_Excerpted data_
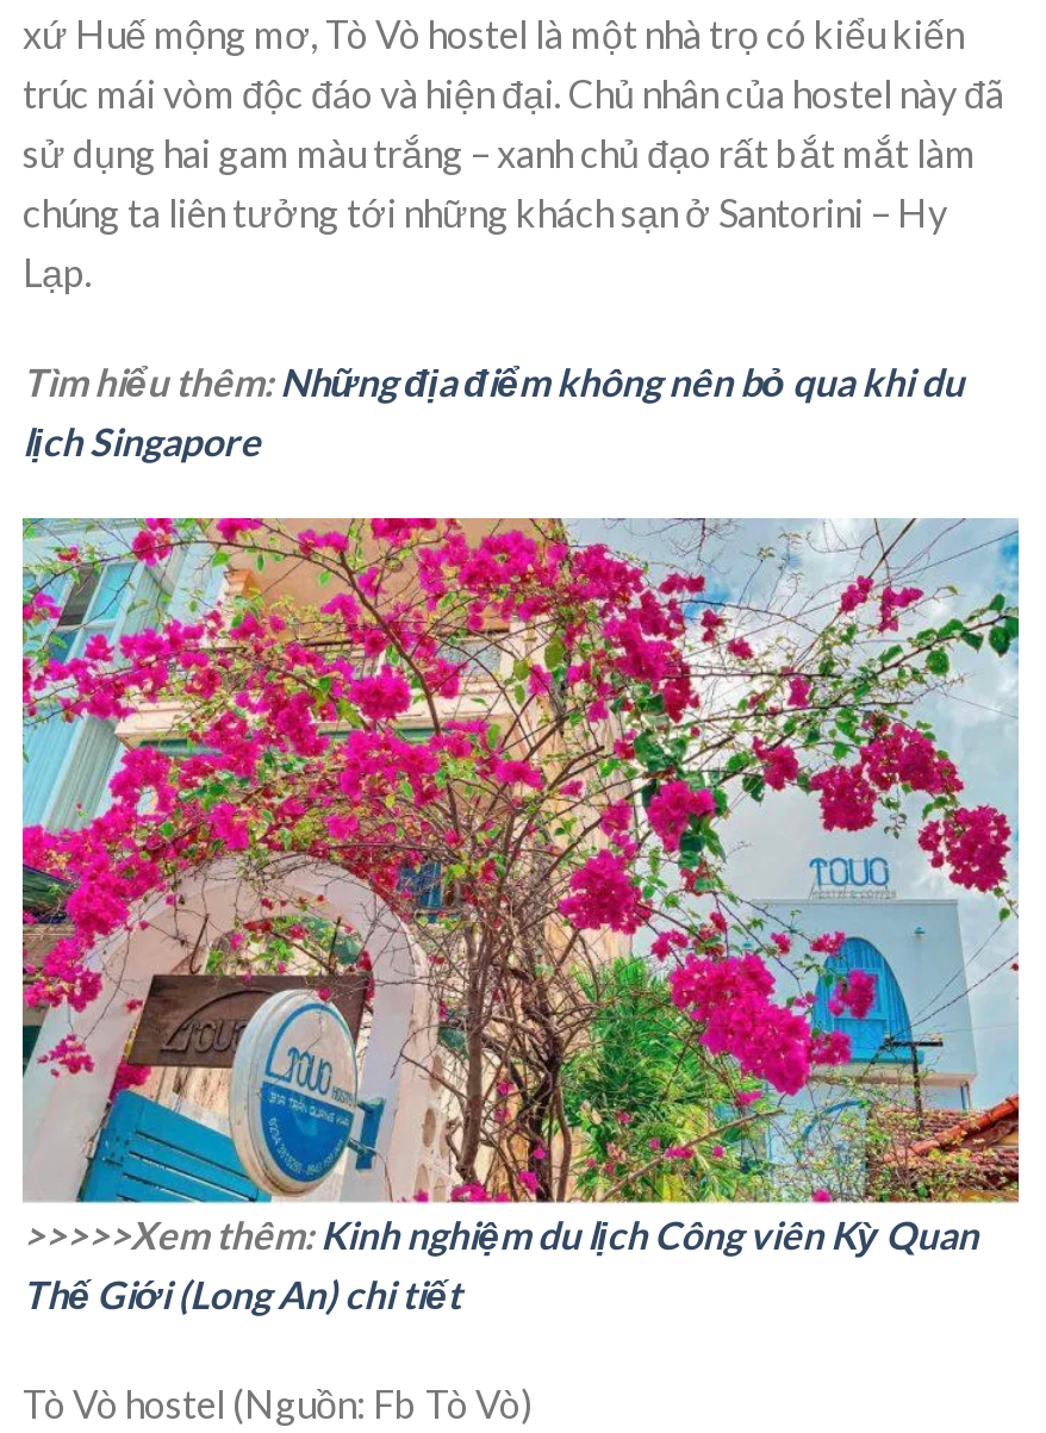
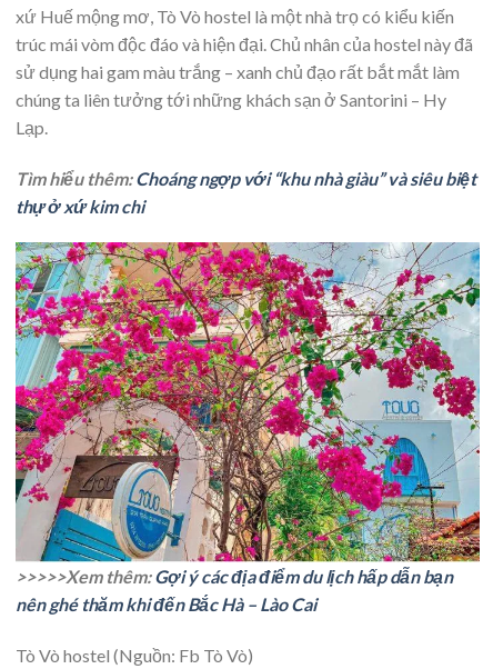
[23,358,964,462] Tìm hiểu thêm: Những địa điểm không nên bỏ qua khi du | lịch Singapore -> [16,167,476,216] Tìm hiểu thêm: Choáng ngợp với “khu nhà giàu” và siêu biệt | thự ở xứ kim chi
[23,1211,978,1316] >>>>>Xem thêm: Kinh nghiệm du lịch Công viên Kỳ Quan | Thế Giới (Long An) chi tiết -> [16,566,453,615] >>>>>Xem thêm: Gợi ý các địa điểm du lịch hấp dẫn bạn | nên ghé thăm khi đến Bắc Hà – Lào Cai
--
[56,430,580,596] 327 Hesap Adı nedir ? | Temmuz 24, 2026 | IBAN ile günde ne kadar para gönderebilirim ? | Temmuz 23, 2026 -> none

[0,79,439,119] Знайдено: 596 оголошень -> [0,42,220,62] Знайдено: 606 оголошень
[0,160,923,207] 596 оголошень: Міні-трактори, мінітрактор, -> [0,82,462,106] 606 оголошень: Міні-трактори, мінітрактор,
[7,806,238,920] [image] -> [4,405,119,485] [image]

_Goal of the exercise_
In the listing above, find the line holding "[23,358,964,462] Tìm hiểu" and the line holding "[23,1211,978,1316] >>>>>Xem thêm: Kinh", then output those two lines and every line between them exactly.

_Response to the task_
[23,358,964,462] Tìm hiểu thêm: Những địa điểm không nên bỏ qua khi du | lịch Singapore -> [16,167,476,216] Tìm hiểu thêm: Choáng ngợp với “khu nhà giàu” và siêu biệt | thự ở xứ kim chi
[23,1211,978,1316] >>>>>Xem thêm: Kinh nghiệm du lịch Công viên Kỳ Quan | Thế Giới (Long An) chi tiết -> [16,566,453,615] >>>>>Xem thêm: Gợi ý các địa điểm du lịch hấp dẫn bạn | nên ghé thăm khi đến Bắc Hà – Lào Cai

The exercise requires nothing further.